▸ **WHAT THIS TASK INVOLVES**
From the listing below, copy only the lines from the line that contains "this python file)" to the line that contains "Users can scroll down to reach the footer.", counting those two lines as part of the copy.

- - - - -

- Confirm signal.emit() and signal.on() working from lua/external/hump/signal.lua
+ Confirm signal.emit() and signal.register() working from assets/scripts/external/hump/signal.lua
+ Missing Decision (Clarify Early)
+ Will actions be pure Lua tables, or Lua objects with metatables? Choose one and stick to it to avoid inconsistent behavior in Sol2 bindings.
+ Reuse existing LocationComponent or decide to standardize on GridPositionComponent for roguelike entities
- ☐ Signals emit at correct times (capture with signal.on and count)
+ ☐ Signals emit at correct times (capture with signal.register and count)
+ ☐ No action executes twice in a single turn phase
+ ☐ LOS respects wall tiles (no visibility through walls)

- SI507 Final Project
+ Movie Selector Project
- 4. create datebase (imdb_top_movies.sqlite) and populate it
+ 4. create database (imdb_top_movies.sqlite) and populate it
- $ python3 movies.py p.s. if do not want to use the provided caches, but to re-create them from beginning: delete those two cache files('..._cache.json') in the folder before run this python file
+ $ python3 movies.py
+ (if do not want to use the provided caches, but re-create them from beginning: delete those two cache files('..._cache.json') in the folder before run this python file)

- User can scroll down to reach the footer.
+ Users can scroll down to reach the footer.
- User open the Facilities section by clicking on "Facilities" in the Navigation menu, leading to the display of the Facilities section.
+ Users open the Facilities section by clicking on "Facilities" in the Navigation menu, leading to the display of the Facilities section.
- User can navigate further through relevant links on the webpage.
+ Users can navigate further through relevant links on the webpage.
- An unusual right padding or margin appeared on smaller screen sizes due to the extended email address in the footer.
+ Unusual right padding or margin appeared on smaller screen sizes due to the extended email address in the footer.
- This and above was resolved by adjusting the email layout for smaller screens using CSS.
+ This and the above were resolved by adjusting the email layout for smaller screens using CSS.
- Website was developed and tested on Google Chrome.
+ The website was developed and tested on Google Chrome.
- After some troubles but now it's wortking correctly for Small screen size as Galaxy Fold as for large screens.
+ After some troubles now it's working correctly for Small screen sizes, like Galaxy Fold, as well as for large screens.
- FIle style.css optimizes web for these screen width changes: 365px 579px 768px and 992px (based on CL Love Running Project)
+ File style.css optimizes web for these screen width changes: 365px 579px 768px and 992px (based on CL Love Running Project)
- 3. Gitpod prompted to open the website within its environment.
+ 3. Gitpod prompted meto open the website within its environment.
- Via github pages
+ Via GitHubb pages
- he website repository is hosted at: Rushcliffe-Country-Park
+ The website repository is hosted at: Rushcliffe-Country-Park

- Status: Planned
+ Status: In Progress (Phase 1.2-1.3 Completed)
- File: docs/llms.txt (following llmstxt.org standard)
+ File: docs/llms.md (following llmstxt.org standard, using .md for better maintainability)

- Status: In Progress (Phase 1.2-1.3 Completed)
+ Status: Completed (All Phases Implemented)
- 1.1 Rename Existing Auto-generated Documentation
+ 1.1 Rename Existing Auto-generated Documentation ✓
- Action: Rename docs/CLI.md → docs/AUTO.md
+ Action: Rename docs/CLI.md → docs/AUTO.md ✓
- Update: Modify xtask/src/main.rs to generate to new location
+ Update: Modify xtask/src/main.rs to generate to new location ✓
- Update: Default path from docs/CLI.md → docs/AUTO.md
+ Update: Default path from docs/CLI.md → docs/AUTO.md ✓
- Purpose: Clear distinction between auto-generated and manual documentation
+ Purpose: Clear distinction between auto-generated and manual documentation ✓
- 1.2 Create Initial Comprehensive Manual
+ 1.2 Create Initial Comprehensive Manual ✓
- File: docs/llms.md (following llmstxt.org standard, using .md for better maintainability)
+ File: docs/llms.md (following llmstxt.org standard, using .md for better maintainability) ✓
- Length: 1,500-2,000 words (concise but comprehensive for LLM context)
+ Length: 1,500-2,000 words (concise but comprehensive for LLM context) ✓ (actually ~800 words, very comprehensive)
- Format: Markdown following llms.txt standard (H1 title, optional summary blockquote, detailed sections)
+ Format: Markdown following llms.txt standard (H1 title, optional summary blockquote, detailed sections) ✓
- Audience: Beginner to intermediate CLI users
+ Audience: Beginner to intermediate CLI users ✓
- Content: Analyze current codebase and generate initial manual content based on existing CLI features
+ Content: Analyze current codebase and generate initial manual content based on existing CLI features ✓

- - - - -

▸ **TASK RESPONSE**
+ (if do not want to use the provided caches, but re-create them from beginning: delete those two cache files('..._cache.json') in the folder before run this python file)

- User can scroll down to reach the footer.
+ Users can scroll down to reach the footer.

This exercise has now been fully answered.